### WHAT IS NEEDED
Please copy out the lines in the entries that contain "task".

### RECORDS TO PROCESS
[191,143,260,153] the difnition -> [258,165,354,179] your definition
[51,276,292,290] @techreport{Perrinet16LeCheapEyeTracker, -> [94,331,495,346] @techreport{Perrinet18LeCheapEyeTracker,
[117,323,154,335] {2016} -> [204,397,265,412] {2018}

* * *

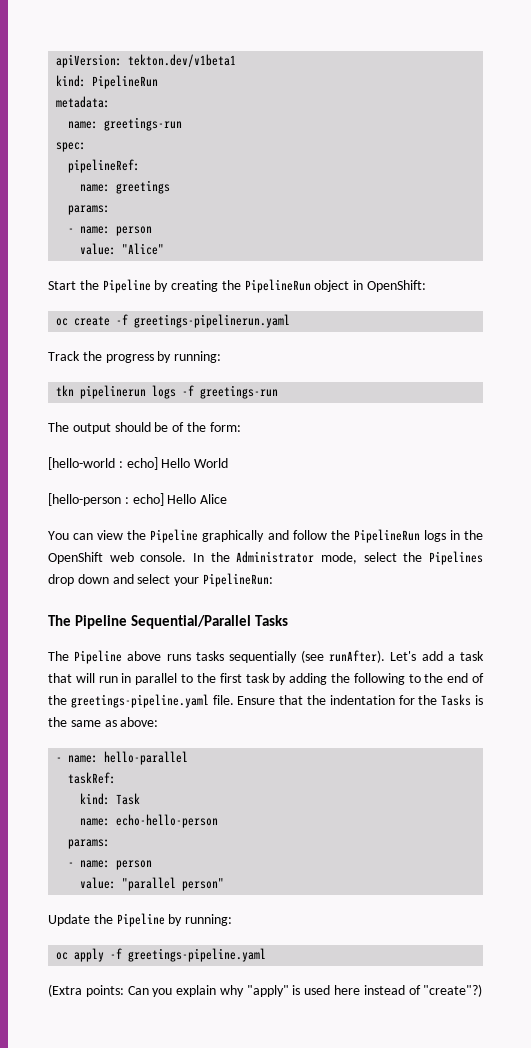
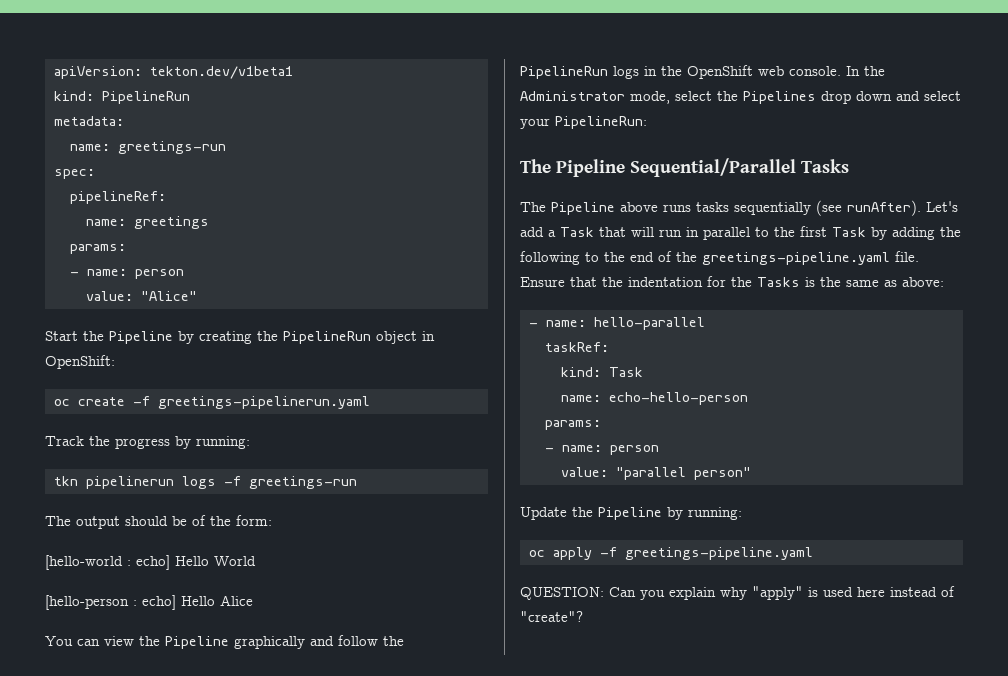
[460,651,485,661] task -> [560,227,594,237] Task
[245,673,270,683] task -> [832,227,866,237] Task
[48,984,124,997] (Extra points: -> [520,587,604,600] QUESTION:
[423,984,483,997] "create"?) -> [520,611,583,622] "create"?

### EXERCISE RESPONSE
[460,651,485,661] task -> [560,227,594,237] Task
[245,673,270,683] task -> [832,227,866,237] Task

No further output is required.